Mit dem Opel Corsa betritt der Remshaldener Tuner Irmscher kein Neuland. Der kleine Opel gehört fest zum Portfolio. Jetzt kündigt Irmscher eine extra-scharfe Variante des Corsa an – den Irmscher Opel Corsa iRC Sprint. Der soll sich, vor allem optisch, an den Rennfahrzeugen aus der Rallye Weltmeisterschaft orientieren.
Dicke Backen und bis zu 300 PS
Bereits mit dem ersten Blick auf die Front erkennt man die deutliche Differenzierung durch die aggressive Frontpartie mit den aufwendig ausgearbeiteten Kotflügel-Verbreiterungen mit integrierten Be- und Entlüftungskiemen. Hinzu kommt ein großes, vergittertes Kühlermaul unten in der Schürze. Auch die hinteren Radläufe zeigen sich deutlich verbreitert und mit Kiemen bestückt. Zwischen den Achsen sorgen Karosserieaufsatzteile und neue Seitenschwellerverkleidungen für ein angepasstes Breitenwachstum. Die markante Heckschürze dominiert, in Verbindung mit dem luftwiderstandsoptimierten, ausladenden Heckspoiler, die komplette Heckpartie und unterstreicht nachhaltig den großen Auftritt. Für die Beklebung in den Opel-Motorsportfarben stand der Irmscher Corsa Sprint C aus 1985 Pate.

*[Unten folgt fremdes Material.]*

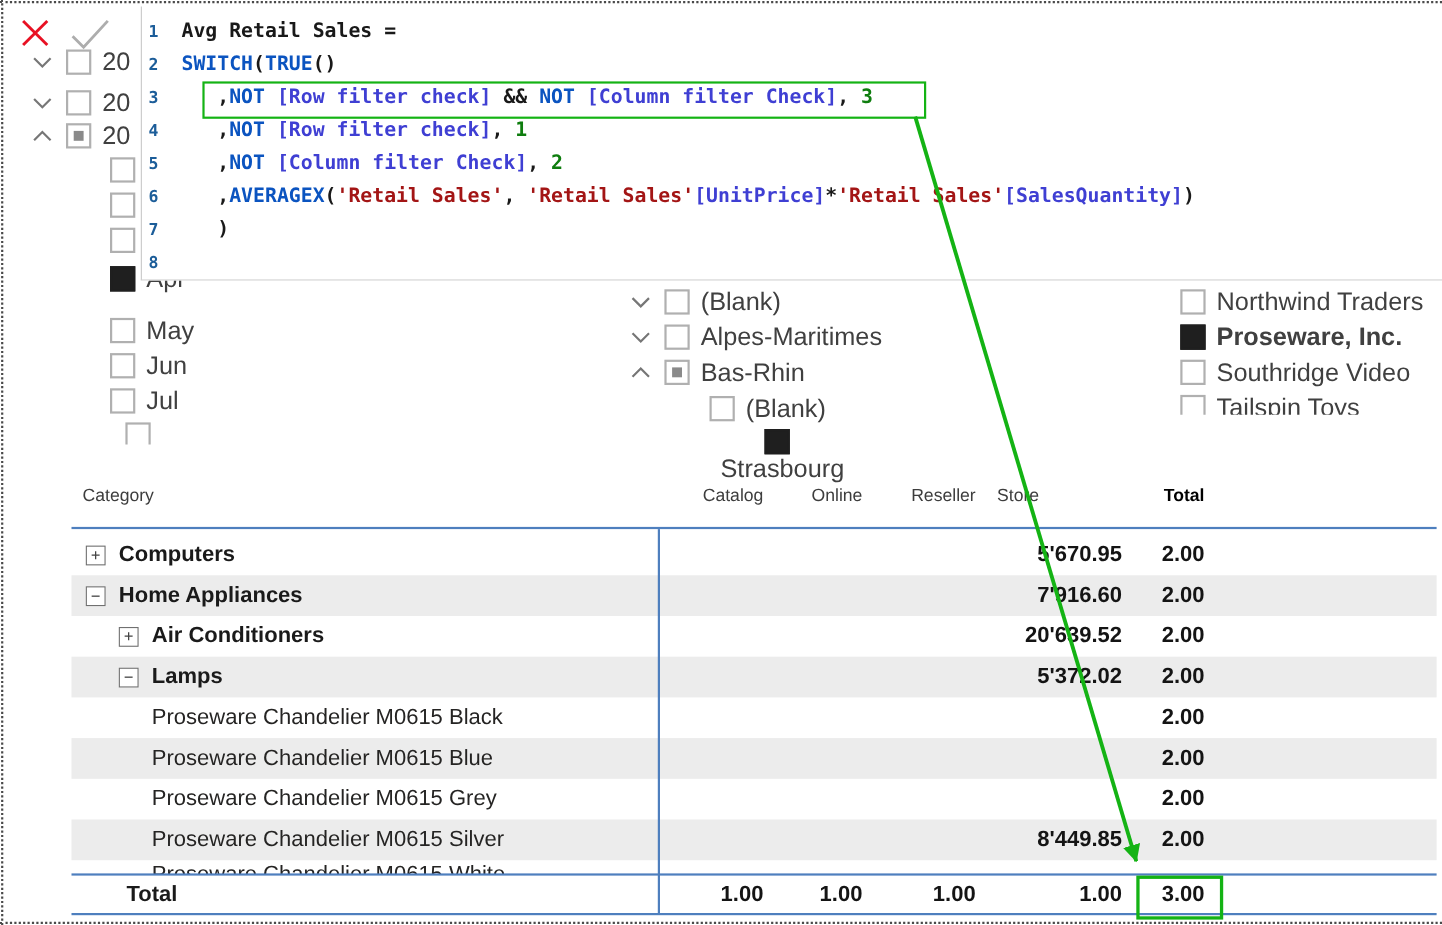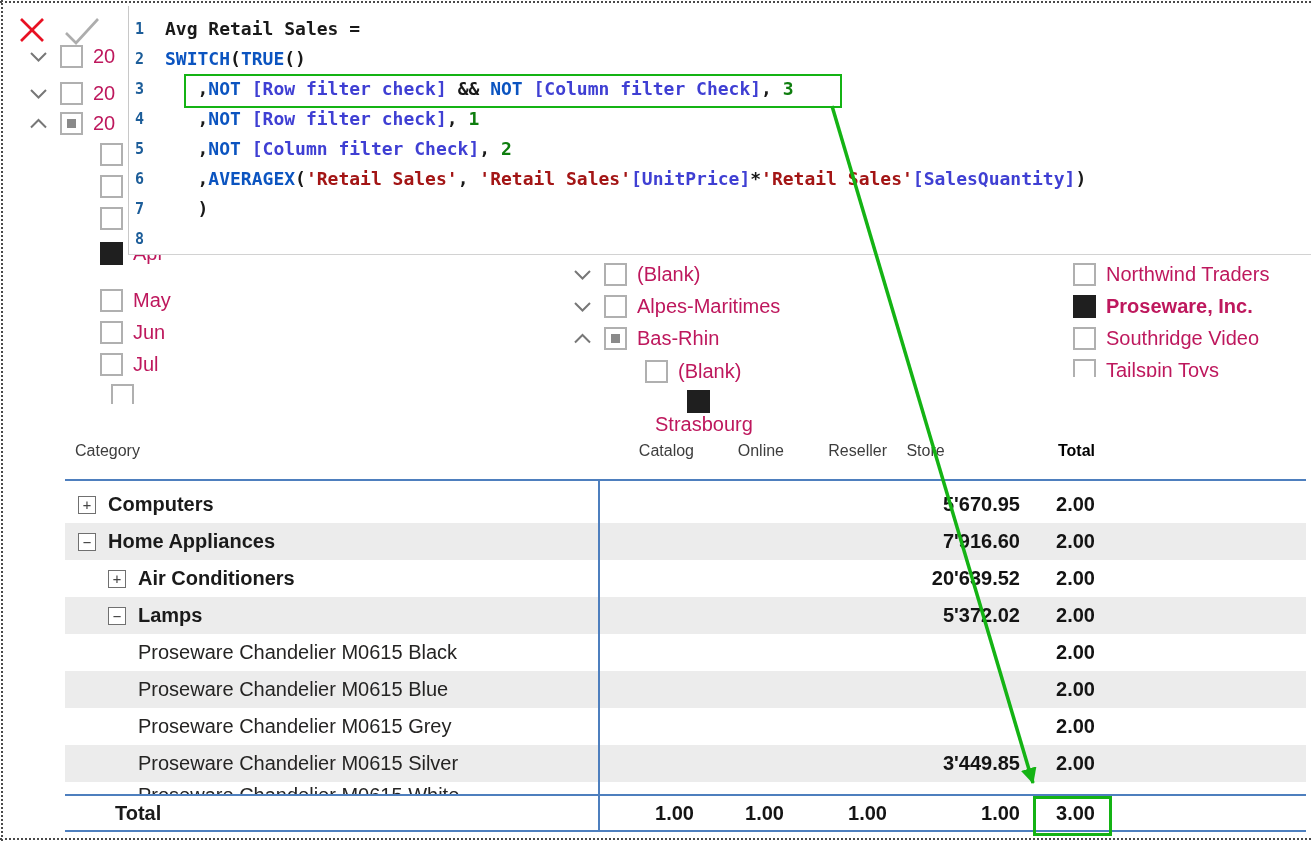--- a/index.html
+++ b/index.html
@@ -32,7 +32,7 @@
   .left-slicer{position:absolute;left:0;top:0;width:252px;height:404px;overflow:hidden;z-index:1;}
   .mid-slicer,.mfr-wrap{position:absolute;inset:0;z-index:1;}
   .right-slicer{position:absolute;left:1065px;top:255px;width:246px;height:122px;overflow:hidden;z-index:1;}
-  .slicer-row{position:absolute;display:flex;align-items:center;height:24px;color:#be185d;font-size:20px;}
+  .slicer-row{position:absolute;display:flex;align-items:center;height:24px;color:#404040;font-size:23px;}
   .chev{width:24px;height:18px;flex:none;margin-right:10px;display:flex;align-items:center;justify-content:center;}
   .cbx{width:19px;height:19px;border:2px solid #b0b0b0;background:#fff;flex:none;
        display:inline-flex;align-items:center;justify-content:center;box-sizing:content-box;}

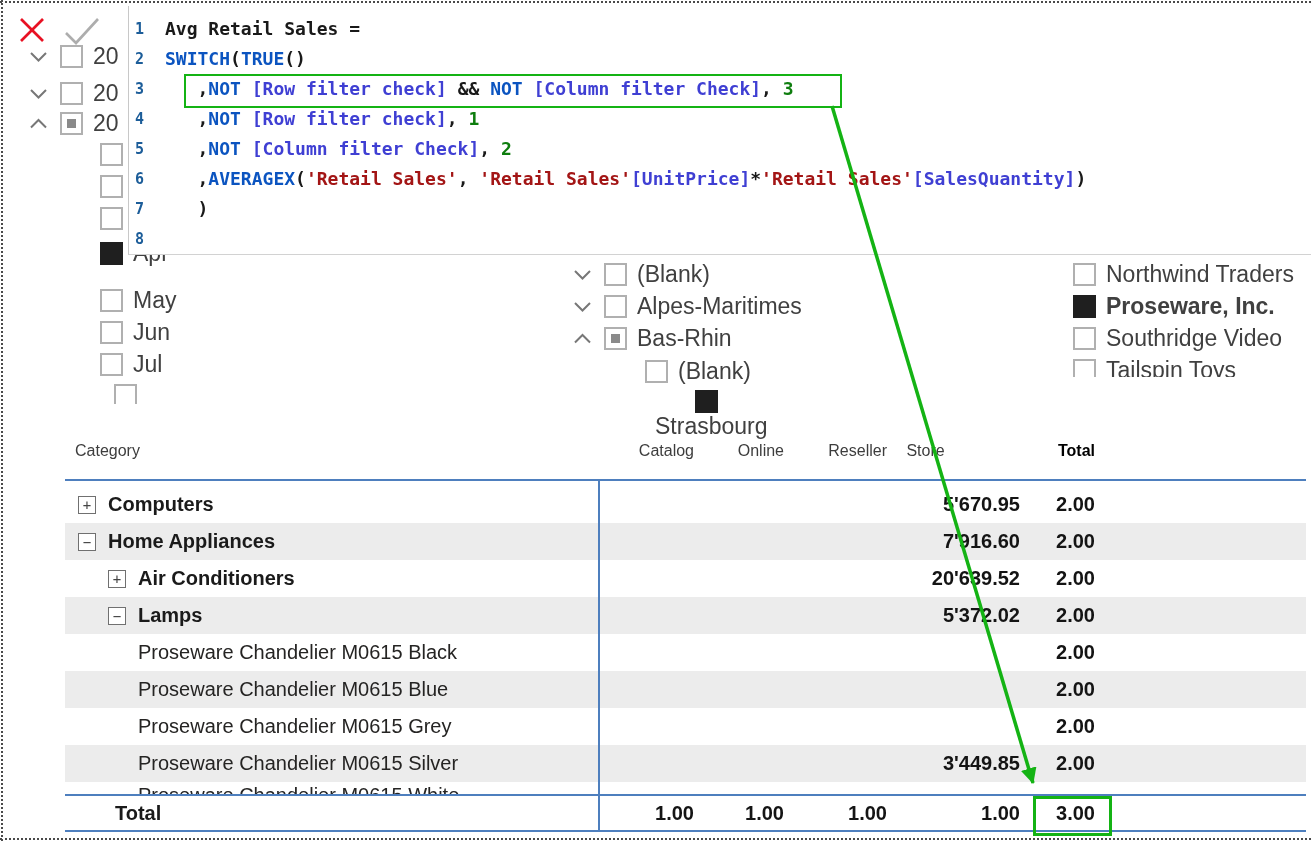--- a/index.html
+++ b/index.html
@@ -329,7 +329,7 @@
         <div class="m-num"></div>
         <div class="m-num"></div>
         <div class="m-num"></div>
-        <div class="m-num">3'449.85</div>
+        <div class="m-num">8'449.85</div>
         <div class="m-num col-total">2.00</div>
         <div></div>
       </div>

Irmscher will aber auch unter dem Blech nachlegen. Der Tuner benennt zwar kein konkretes Basismodell, setzt aber klar auf einen Hybridantrieb. Als Zielwert für den Opel Corsa iRC Sprint gibt Irmscher 300 PS-Systemleistung an. Davon soll allein der Verbrenner 200 PS beisteuern.
Bislang ist der Opel Corsa iRC Sprint nur ein Konzept. Ob der Irmscher Corsa iRC Sprint in einer Kleinserie realisiert wird, ist noch offen.